| PROBLEM DETAILS |
Word for word, transcribe the data below from the line with "(124, 124) none" to the line with "(63, 324) none", keeping both of those lines.

| INPUT RECORDS |
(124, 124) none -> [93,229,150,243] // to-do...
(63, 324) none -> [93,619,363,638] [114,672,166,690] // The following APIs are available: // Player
==
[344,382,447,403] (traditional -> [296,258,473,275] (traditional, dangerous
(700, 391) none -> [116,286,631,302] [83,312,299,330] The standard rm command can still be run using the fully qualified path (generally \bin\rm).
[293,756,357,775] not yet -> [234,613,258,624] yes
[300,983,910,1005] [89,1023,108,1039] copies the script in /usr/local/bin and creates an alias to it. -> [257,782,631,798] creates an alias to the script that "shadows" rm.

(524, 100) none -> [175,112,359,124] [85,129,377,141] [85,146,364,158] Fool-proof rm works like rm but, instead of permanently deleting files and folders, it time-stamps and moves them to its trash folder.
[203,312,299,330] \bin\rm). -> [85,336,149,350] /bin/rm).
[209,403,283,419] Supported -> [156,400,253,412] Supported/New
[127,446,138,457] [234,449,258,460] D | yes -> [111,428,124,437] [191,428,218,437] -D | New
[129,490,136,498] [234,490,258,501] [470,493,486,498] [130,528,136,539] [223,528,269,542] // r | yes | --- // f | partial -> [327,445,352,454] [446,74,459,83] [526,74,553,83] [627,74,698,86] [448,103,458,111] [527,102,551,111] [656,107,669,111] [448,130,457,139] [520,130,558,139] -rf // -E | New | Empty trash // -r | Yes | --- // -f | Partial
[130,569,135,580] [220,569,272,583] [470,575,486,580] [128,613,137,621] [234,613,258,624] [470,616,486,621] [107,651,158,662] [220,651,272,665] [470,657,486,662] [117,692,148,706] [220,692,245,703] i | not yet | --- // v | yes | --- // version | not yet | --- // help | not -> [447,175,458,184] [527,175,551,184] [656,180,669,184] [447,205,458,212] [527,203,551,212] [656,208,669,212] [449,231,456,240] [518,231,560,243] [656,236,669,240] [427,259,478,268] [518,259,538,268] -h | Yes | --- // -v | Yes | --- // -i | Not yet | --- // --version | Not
* * *
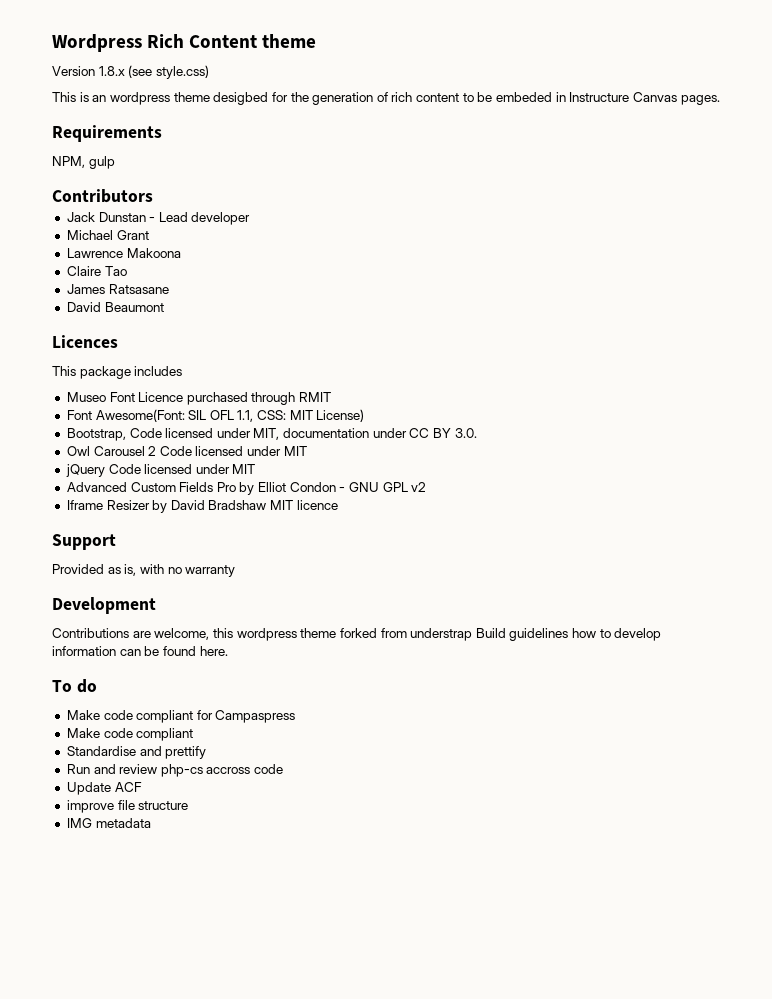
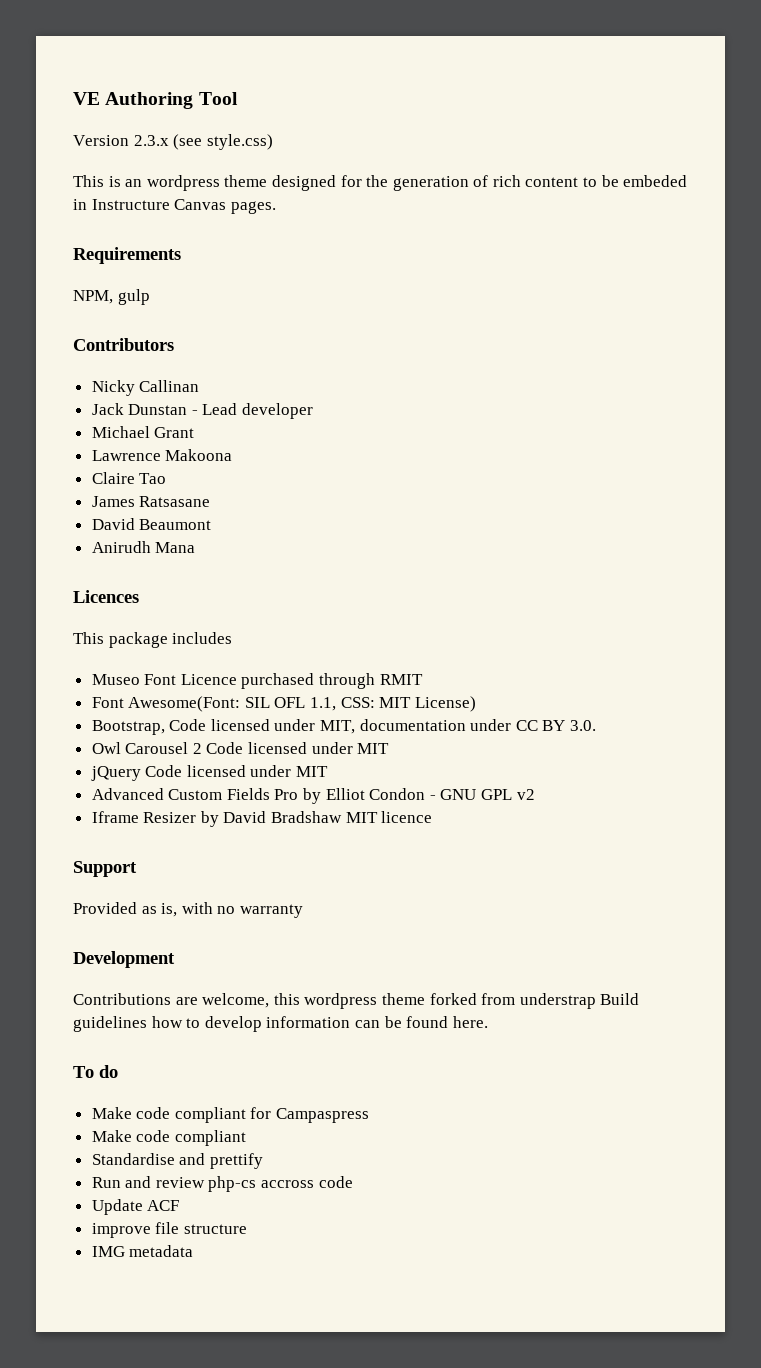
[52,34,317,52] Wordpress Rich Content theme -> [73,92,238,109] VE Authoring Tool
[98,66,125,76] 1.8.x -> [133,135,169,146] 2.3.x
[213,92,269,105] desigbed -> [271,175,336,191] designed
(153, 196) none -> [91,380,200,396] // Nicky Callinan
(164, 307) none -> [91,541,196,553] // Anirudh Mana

| RESPONSE AREA |
(124, 124) none -> [93,229,150,243] // to-do...
(63, 324) none -> [93,619,363,638] [114,672,166,690] // The following APIs are available: // Player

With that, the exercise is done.